Потому он теперь и страдал, что Дафина умирает в его доме. Каким жалким казалось ему сейчас первоначальное его намерение тайком поразвлечься с ней, а после вернуть ее брату. При воспоминании о ее прекрасном теле, прохладной коже, порывистых движениях одна мысль возвратить ее брату, которому она принадлежала, представлялась ему безумной. Он чувствовал, что никому бы ее не уступил, как никому не уступил бы возможности пройтись по этой покрытой рябью голубой реке или по небу над лесом.
Словно все эти женщины, с которыми он, запыхавшийся, потный, нередко и пьяный, сходился — чернявые, русые, рыжие, грудастые, глубоко вздыхавшие и тихо посапывающие в его объятиях, остались на другом берегу реки, а на этой стороне, распростершись, как мертвая, ехала с ним в рыдване единственная женщина с пьянящим запахом, гладкой кожей, которая всегда была ему мила, с глазами цвета густой синевы ясного зимнего неба.

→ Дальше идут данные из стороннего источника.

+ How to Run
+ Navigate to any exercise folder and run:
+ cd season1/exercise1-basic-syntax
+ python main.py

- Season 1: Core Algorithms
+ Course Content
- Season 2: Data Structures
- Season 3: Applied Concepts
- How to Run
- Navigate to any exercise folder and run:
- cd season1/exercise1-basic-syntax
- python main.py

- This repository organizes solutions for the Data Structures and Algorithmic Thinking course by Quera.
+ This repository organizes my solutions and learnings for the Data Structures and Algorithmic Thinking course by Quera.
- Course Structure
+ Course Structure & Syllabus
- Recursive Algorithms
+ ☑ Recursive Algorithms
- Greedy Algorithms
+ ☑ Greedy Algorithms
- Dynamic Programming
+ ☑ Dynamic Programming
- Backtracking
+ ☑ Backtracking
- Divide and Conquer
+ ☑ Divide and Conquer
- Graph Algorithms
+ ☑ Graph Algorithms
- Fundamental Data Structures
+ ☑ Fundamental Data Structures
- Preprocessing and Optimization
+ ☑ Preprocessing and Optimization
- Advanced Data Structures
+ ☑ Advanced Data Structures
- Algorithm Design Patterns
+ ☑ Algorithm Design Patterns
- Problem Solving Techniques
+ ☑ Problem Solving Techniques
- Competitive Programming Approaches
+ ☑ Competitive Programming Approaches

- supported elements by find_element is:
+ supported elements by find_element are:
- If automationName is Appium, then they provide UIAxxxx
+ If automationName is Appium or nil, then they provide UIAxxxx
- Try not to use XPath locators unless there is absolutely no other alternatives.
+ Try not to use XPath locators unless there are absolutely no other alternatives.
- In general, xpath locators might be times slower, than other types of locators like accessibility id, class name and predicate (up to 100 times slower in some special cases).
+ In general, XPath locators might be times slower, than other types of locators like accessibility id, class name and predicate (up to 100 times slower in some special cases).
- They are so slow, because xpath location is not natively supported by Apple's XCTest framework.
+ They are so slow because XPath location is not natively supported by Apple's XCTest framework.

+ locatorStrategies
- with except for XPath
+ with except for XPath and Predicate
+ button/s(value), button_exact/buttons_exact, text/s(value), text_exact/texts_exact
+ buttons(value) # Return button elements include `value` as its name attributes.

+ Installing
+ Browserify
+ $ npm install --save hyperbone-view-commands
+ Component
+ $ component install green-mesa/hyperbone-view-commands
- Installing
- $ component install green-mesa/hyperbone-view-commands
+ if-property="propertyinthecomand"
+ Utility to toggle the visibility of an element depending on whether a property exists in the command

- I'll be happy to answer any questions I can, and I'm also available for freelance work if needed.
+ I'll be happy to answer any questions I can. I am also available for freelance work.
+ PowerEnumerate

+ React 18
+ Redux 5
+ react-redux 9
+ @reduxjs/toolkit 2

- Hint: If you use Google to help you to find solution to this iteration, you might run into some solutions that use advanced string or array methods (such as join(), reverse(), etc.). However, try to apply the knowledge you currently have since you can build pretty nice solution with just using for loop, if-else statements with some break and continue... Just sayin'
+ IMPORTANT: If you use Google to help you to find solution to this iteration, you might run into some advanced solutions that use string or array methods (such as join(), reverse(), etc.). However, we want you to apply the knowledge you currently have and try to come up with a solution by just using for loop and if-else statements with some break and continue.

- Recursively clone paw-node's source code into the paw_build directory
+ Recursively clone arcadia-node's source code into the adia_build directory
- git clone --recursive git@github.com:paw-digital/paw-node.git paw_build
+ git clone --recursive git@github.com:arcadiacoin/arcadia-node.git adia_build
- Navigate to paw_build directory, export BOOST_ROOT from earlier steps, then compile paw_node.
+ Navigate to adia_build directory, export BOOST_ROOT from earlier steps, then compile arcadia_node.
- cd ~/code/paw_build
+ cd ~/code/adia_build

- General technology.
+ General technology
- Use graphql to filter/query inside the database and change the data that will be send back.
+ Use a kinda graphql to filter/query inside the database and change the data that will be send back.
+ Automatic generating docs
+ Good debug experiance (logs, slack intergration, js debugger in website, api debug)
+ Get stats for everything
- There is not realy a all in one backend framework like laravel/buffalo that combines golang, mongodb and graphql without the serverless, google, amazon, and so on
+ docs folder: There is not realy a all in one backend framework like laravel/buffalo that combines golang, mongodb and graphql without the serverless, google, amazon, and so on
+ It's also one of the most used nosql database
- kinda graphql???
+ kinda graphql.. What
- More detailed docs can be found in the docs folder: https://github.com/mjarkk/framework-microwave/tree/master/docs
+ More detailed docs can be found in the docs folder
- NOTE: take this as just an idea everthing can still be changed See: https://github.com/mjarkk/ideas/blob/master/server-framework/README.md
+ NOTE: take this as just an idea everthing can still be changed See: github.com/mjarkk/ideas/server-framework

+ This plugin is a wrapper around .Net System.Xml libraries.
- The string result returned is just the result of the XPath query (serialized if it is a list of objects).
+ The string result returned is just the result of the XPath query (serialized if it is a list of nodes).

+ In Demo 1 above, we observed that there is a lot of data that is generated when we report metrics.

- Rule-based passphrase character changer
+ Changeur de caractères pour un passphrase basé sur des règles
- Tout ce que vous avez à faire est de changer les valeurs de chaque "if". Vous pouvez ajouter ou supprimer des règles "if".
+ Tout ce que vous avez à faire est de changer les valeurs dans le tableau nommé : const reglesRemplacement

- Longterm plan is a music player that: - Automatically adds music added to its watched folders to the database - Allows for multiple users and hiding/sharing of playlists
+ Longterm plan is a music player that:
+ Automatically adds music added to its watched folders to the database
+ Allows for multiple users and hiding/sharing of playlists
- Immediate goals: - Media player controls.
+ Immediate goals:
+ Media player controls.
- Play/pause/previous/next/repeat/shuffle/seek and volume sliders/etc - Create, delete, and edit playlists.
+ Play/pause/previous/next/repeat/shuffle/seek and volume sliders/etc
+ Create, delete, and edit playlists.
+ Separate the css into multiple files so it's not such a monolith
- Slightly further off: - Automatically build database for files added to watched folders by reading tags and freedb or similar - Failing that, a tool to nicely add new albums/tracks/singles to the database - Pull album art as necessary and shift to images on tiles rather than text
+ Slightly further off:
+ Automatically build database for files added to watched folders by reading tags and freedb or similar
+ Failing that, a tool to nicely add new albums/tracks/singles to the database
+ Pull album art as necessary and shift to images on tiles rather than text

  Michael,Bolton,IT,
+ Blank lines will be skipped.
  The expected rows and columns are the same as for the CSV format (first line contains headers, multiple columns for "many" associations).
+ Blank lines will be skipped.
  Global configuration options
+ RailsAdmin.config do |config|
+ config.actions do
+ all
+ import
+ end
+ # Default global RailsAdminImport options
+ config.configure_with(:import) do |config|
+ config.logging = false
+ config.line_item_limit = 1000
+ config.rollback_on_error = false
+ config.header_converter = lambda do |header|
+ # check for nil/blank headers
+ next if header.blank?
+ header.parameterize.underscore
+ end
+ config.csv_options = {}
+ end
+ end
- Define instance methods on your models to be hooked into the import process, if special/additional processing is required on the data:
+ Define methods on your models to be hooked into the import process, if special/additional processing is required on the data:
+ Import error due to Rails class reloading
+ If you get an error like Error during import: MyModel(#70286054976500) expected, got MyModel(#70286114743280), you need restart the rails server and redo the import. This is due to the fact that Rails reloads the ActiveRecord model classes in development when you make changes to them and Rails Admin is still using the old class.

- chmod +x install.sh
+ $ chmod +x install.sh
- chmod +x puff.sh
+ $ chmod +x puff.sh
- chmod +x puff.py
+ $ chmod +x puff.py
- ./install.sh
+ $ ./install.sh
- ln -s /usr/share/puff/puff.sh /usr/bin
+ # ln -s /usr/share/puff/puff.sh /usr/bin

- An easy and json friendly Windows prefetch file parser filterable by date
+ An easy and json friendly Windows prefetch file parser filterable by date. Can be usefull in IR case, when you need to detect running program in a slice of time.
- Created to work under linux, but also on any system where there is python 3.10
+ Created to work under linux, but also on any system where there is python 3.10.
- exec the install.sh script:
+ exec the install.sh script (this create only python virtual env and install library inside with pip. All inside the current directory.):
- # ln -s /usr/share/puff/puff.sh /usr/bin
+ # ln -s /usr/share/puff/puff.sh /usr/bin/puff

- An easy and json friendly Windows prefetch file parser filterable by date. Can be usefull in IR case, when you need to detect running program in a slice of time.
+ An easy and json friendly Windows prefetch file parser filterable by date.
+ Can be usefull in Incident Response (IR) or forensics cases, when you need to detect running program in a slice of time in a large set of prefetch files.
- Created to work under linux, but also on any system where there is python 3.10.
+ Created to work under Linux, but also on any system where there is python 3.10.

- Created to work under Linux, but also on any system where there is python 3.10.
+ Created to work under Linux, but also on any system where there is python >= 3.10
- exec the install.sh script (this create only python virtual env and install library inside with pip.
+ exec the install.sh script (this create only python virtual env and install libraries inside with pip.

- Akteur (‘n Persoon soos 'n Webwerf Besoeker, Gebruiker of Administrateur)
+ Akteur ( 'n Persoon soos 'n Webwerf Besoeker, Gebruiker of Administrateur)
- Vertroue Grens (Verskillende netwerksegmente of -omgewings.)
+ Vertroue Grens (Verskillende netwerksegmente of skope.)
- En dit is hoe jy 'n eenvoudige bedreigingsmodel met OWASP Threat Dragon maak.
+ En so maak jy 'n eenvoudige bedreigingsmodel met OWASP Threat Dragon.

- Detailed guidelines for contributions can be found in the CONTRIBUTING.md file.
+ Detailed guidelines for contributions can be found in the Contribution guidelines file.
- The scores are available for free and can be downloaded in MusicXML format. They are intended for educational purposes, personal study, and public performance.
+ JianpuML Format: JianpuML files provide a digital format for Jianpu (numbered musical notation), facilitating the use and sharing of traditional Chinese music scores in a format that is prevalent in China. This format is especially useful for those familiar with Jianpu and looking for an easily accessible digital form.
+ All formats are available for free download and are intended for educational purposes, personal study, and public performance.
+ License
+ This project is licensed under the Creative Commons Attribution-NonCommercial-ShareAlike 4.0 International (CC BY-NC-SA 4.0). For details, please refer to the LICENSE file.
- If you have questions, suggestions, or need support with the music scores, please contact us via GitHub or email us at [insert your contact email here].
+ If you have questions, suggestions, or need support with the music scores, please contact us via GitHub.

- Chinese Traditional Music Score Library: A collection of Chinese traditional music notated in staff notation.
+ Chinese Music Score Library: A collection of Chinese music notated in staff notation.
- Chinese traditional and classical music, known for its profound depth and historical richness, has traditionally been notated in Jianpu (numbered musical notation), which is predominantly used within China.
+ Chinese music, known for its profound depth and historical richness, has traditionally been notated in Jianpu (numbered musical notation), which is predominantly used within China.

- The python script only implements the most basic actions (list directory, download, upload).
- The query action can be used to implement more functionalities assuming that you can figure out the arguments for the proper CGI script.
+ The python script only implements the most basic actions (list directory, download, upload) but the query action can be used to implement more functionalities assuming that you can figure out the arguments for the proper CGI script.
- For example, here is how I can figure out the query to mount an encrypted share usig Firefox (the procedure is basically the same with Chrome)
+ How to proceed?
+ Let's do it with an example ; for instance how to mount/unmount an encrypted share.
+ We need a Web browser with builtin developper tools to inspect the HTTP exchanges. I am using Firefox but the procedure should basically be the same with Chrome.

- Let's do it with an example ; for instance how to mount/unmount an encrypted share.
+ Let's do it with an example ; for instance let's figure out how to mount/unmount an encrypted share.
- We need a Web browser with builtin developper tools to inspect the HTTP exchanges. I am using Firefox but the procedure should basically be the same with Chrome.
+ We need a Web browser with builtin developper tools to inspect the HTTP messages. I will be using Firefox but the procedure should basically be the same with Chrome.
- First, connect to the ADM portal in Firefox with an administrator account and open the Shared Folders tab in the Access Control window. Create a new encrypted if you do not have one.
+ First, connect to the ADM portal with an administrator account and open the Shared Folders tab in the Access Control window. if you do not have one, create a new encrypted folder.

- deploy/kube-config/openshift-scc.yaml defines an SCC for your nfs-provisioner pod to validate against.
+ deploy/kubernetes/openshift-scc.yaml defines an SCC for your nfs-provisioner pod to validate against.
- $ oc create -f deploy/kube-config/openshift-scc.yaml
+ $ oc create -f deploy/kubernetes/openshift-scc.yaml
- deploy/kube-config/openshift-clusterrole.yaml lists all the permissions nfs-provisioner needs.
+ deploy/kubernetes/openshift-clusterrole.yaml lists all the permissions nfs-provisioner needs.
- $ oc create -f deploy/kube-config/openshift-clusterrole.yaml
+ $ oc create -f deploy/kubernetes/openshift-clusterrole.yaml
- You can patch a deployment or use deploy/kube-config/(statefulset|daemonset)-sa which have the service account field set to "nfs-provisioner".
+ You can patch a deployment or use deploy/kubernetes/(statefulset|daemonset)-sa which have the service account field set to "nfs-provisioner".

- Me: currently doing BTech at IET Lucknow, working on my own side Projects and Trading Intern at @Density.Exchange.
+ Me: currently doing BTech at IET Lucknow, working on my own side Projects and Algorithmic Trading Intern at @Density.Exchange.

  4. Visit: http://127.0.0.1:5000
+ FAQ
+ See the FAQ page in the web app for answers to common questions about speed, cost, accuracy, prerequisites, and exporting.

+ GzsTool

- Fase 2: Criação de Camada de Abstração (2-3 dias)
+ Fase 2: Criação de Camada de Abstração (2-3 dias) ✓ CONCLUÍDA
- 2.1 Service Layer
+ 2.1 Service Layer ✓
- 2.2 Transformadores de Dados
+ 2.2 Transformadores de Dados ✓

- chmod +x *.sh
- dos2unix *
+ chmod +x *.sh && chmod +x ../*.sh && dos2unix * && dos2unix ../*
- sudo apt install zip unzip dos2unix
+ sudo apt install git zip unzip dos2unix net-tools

Если бы она не умерла и родила бы ребенка — в данную минуту пьяному Аранджелу Исаковичу это вовсе не мнилось чем-то невероятным — все ее беды наверняка окончились бы, и он тогда был бы мил и приятен и самому себе, и ей, и брату, и всем.
Увидеть ее еще раз здоровой, обезуметь от страсти, впиться пальцами в бедра, извиваться возле нее, пусть она даже будет холодной, ровно камень, как в ту первую ночь, ему, пьяному, казалось верхом блаженства, и он снова провалился в туманную бездну безумия, катя в своем рыдване словно в рай по залитой лунным светом равнине.
Все его старания в этот день были напрасными. Следовало затаиться и молчать, все равно уже никто им помочь не мог.
Пересекая широкую равнину и оставляя за собой утопающие в прозрачных сумерках карловацкие горы, окончательно протрезвев от вечерней прохлады, напоенной запахами воды и прибрежных трав, Аранджел Исакович пригорюнился, вспомнив, что едет домой и даже не знает, застанет ли он ее еще в живых. Ежась от ночного холодка, он понуро сидел и курил, все больше обвиняя во всем случившемся себя. В его памяти она встала такой, какой была прежде, — с высокими коленями, ангелоподобными ногами, незабвенной красотой, и потом такой, какой она стала, едва лишь начала жить с ним, — осунувшейся, сникшей, с повязанной поясницей.
То, что он мог стать причиной такого несчастья и таких неожиданных страданий, приводило его в отчаяние.
До дома была целая ночь пути. Ехать надо было еще несколько часов. Слева тянулись плавни. После долгой засухи они высохли и теперь при свете луны выглядели какими-то призрачными, от них веяло холодом. Громко шуршали густые камыши, за ними поблескивала как будто застывшая вместе с ивняком река. Когда карета въезжала в лесок, навстречу летели светлячки. Земля так отвердела от засухи, что топот копыт раздавался глухо, будто они ехали по мосту. Предстояло до утра смотреть на мертвенный свет подвешенного к дышлу фонаря, на беспрестанное мельканье лошадиных ног и давно уже выдохшихся от долгого бега собак.